Updated on August 11, 2011

Lately there are many health experts advising the general public to read food labels. It is important to protect one’s health by being aware of what is contained in the food one is consuming. Many seemingly, harmless food choices are tainted by hidden sugars and additives that make them bad for your health. When reading food labels it is important to focus on key ingredients.

The ingredients that make a food a more favorable choice would be a food containing a high percentage of fiber, vitamins and minerals. It is also vital that food be low in certain undesirable ingredients that are known to undermine health. These would be sodium, which raises blood pressure and saturated fat, which often contribute to high cholesterol levels.

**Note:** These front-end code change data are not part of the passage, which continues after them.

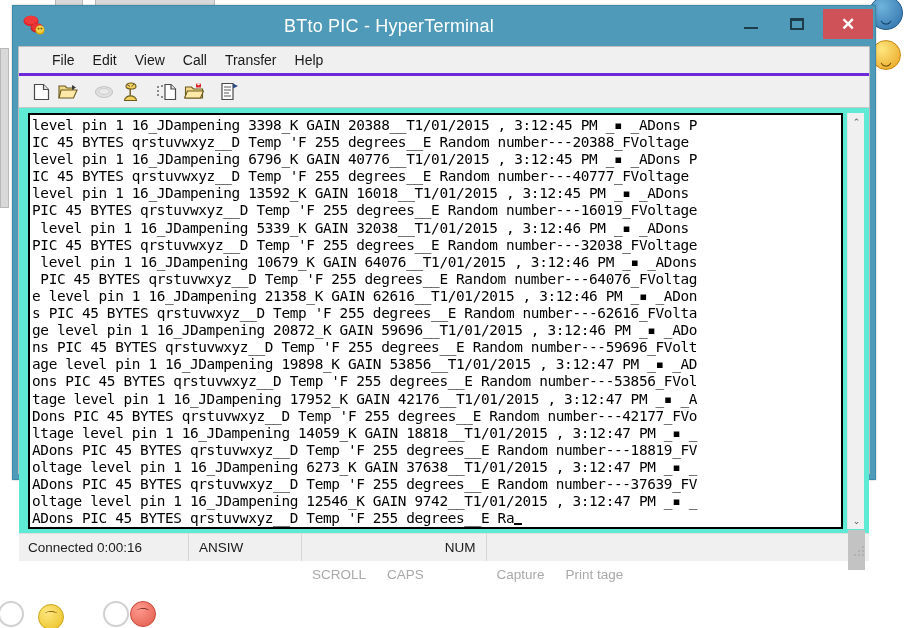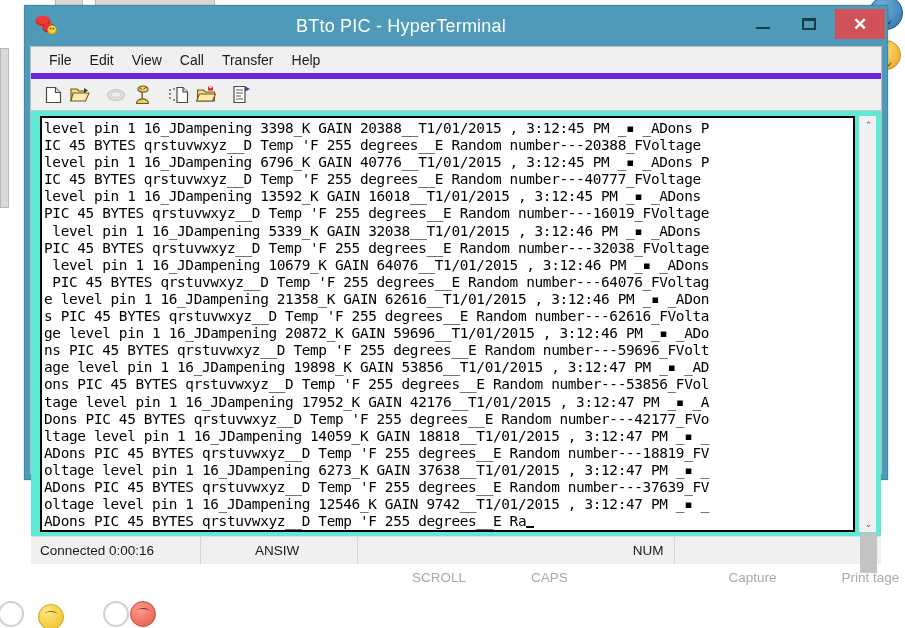"BTto PIC - HyperTerminal" #hyperterm-window { left: 24px -> 12px }
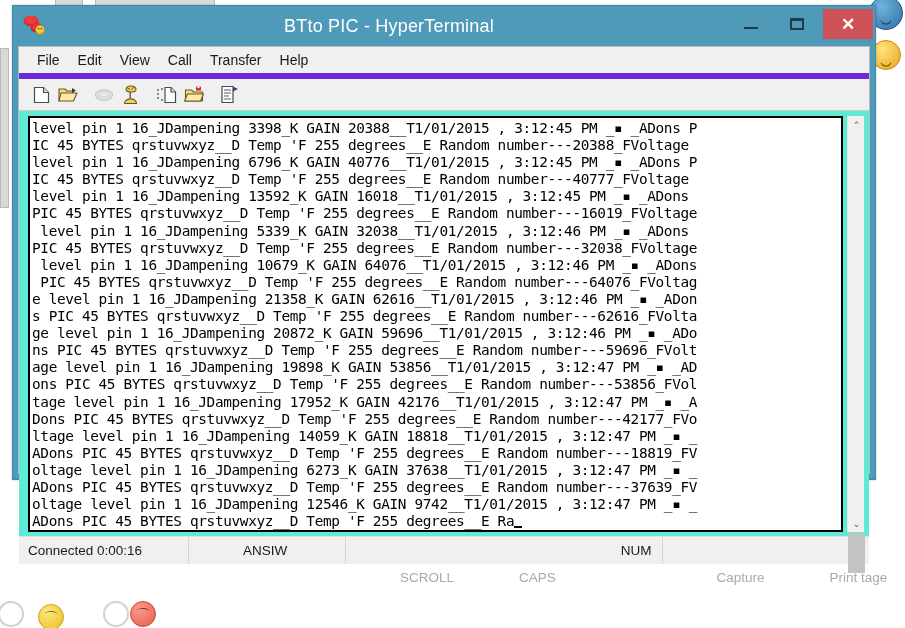"File" #menubar { border-bottom: 6px solid #6d28d9 -> 3px solid #6d28d9; padding-left: 9px -> 24px }
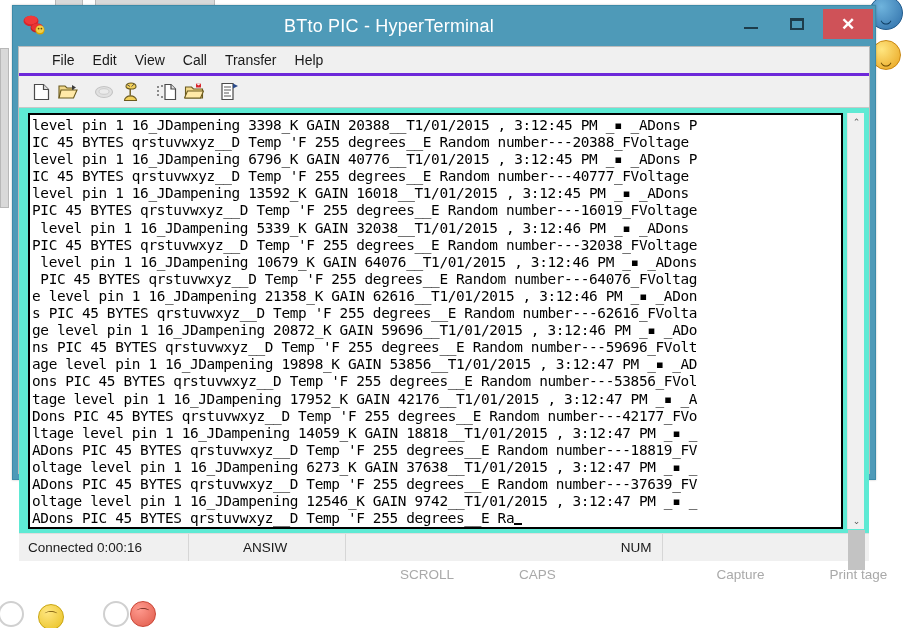"Connected 0:00:16" #statusbar { gap: 44px -> none }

Food labels contain eight basic parts to their listings of what would be contained in a certain food. These are the following:

  • Serving sizes
  • Calories
  • Percentages
  • Amount of fat contained in that food
  • Salt (amount of sodium)
  • Percentage of carbohydrates
  • Percentage of nutrients
  • Footnotes stating what the percentages mean based on 2000 calories diet.

Serving Sizes: This is much easier when it is a package of food that can be divided, on the other hand, if it is a beverage the standard is set at eight oz, therefore, if a beverage is twenty ounces that’s two and half serving. However, if you want a big beverage look at the calories per serving they add up and this could contribute to weight problems.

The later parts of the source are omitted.